Ungehobelt und wild: Stephen Paul Taylor fordern mit seinem Auftritt einen Schallschutz für den Mauerpark.

Foto: Thomas Schubert

Zum 25. Geburtstag steckt die Grünanlage in Pankow in der Krise - und erzählt viel über den Zustand Berlins.

Pankow. Und wieder hallt ein schriller Popsong über den Park. Begleitet von den Klängen seines Pianos tobt Sänger Stephen Paul Taylor mit goldener Sonnenbrille und glitzerndem Mantel durch das Amphitheater. Irgendwo in der Ferne drischt eine Gruppe von Trommlern derweil ihren eigenen Rhythmus, der die tanzende Menge im Mauerpark in eine kurze Juninacht geleitet. Es ist einer dieser Abende, an denen Nachbarn des Park entnervt die Balkontüren schließen.

Aber für die Besucher dieses Überraschungskonzerts wäre Berlin ein trauriger Ort, wenn an einem Freitagabend um diese Zeit schon Stille herrschte. Stephen Paul Taylor ist jedenfalls angetreten, damit Musiker im Mauerpark laut sein dürfen ohne Reue. Damit es eine technische Lösung gibt für die Problematik, dass elektronisch verstärkte Musik gemäß den Regeln für öffentliche Grünanlage eigentlich zu laut ist.

+++ Kommentar: Für den Mauerpark muss eine Lösung gefunden werden

Dieser Auftritt ist ein Art Spendengala. Auf Einladung der Initiative „Save Mauerpark“ spielen im Atrium vier Bands, auf dass Geld in die Kasse kommt. Eine Anzahlung für die Schallschutz-Muschel – eine gewölbte Kunststoffschale, die den Klang von Wohnhäusern fernhalten und ihn dort bündeln soll, wohin man ihn richten will: zum Publikum.

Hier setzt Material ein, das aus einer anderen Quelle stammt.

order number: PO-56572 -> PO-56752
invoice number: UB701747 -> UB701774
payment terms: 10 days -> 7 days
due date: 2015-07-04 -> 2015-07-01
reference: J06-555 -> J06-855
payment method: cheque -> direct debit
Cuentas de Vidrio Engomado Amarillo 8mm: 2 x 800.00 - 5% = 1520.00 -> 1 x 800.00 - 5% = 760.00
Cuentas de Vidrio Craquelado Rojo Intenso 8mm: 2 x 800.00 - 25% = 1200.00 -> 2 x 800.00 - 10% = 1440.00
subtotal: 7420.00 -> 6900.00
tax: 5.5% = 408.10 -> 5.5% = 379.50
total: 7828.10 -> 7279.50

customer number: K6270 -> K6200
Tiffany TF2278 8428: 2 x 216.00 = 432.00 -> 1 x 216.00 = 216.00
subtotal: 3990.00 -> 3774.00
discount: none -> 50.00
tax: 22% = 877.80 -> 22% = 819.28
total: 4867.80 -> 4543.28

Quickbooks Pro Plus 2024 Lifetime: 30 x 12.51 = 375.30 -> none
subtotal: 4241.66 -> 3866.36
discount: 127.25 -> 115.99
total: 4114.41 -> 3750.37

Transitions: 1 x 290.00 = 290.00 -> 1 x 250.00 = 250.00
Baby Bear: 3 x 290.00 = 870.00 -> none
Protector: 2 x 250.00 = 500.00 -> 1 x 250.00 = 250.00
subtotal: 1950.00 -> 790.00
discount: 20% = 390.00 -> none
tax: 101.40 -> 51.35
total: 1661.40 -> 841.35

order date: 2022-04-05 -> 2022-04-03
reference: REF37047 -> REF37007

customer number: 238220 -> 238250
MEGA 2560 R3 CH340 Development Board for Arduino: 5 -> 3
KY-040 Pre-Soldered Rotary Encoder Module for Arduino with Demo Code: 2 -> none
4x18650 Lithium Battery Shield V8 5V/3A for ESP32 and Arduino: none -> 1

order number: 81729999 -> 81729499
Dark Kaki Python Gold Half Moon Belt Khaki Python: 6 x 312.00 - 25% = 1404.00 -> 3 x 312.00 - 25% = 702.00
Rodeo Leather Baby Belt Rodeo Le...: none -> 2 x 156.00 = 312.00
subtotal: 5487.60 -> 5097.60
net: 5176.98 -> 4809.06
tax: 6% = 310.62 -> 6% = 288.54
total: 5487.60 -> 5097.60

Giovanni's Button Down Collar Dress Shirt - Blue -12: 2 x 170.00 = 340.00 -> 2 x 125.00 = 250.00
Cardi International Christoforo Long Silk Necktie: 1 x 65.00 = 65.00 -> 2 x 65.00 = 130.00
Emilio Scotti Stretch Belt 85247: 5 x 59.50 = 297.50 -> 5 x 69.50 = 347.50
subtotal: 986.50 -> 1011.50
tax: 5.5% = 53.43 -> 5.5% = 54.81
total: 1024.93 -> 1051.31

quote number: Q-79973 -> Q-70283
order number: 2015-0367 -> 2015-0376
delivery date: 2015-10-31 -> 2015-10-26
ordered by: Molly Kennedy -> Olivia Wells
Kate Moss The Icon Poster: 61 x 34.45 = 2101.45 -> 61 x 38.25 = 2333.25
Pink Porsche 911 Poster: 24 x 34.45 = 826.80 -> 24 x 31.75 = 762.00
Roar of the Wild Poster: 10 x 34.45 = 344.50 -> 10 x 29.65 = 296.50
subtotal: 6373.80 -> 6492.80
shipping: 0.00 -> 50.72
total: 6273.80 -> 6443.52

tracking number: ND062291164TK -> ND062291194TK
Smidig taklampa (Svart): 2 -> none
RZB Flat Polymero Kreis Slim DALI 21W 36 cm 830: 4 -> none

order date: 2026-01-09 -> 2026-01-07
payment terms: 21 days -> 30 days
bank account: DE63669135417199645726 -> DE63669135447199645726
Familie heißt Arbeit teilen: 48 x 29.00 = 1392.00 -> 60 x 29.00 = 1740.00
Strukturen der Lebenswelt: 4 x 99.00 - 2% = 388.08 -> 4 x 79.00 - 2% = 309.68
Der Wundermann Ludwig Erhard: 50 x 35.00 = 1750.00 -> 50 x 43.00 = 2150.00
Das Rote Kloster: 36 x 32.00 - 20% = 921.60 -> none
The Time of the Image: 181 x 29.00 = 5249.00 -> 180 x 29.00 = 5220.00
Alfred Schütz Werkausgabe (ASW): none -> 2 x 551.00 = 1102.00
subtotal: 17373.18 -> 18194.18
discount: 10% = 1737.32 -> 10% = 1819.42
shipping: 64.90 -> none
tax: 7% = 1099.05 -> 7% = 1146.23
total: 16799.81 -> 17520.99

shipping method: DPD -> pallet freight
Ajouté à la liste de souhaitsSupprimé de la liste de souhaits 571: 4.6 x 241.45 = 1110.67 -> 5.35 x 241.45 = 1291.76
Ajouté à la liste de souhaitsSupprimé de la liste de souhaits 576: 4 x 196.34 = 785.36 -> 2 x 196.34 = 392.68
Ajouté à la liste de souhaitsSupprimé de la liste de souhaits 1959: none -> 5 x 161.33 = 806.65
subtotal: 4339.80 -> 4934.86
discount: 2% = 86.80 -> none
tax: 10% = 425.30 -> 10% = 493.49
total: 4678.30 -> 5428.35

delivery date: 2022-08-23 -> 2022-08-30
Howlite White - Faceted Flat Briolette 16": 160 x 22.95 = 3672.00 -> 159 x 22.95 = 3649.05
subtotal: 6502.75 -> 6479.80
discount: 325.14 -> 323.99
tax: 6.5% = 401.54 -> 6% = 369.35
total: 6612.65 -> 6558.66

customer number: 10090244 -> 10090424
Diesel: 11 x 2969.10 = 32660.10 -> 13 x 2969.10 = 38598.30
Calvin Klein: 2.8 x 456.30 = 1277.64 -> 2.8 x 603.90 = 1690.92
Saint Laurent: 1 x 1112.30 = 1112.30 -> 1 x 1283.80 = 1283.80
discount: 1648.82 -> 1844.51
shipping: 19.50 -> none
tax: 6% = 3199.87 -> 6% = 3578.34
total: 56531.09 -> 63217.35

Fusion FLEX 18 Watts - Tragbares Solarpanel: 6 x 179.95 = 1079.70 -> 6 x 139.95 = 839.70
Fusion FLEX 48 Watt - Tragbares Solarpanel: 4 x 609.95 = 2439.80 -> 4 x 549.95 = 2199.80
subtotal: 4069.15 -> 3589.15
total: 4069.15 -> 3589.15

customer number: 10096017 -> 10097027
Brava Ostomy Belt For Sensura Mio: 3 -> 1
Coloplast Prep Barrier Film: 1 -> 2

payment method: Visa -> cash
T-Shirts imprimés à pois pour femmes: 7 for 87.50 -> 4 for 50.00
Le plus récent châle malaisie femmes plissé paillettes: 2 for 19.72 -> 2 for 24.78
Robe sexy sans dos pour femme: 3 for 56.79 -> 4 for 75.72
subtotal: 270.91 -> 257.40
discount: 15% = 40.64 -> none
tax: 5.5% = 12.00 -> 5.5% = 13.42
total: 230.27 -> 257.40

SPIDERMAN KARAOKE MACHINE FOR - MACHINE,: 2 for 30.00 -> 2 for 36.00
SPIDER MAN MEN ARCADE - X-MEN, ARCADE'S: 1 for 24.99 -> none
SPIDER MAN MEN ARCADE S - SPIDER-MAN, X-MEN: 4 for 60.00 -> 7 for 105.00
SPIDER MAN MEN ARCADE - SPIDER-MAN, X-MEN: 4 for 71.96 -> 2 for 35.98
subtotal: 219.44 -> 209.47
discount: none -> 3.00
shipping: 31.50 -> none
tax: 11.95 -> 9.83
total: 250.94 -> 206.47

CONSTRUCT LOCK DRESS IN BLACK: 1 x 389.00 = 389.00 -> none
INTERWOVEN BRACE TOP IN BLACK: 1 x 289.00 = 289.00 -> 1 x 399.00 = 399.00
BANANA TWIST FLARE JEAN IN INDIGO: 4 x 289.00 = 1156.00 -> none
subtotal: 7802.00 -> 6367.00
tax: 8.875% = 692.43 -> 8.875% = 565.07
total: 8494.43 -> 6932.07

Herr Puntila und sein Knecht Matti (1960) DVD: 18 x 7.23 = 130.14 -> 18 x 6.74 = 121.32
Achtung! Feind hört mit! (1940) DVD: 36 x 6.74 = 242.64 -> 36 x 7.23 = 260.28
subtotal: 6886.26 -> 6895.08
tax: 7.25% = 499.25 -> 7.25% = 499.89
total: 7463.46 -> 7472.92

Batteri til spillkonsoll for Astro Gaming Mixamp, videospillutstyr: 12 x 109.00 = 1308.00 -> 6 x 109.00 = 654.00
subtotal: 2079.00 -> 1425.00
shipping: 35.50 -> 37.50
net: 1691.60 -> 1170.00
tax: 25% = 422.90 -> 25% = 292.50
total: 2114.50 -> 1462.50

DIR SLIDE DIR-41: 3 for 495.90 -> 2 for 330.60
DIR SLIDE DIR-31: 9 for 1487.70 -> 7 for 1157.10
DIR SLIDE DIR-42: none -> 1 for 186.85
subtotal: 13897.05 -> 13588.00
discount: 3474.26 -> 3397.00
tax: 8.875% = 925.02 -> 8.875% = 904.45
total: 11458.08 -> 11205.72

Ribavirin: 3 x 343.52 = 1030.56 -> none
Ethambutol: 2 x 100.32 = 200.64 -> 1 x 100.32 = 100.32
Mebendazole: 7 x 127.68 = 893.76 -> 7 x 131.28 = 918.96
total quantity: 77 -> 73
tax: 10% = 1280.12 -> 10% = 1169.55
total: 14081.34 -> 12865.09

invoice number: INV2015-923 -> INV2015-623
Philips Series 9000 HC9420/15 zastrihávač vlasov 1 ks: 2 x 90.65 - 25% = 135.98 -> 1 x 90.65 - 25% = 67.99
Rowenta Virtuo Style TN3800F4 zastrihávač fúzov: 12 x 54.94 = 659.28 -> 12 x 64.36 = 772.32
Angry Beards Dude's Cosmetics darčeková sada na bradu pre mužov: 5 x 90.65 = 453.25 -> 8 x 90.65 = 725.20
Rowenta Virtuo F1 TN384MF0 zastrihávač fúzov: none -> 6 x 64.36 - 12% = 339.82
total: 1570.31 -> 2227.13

„Wir prüfen jetzt, ob wir dafür Fördergelder beantragen können“, sagt Ulrich Schweizer, einer der Köpfe der Initiative „Save Mauerpark“. 1000 Euro Spendengeld will man selbst einsammeln – das wären wenigstens die Materialkosten für eine solche Muschel. Doch obwohl niemand die Idee schlecht findet – bislang haben sich weder das Bezirksamt Pankow noch der Senat bereit erklärt, das Experiment mit einer Dämmvorrichtung im Mauerpark zu bezahlen. Wäre eine Schallschutzschale nicht das passende Geburtstagsgeschenk für den Park? Vielleicht hängt es von dieser Investition ab, ob dieser Ort nach dem monatelangen Konflikt um allzu laute Konzerte wieder zur Ruhe kommt.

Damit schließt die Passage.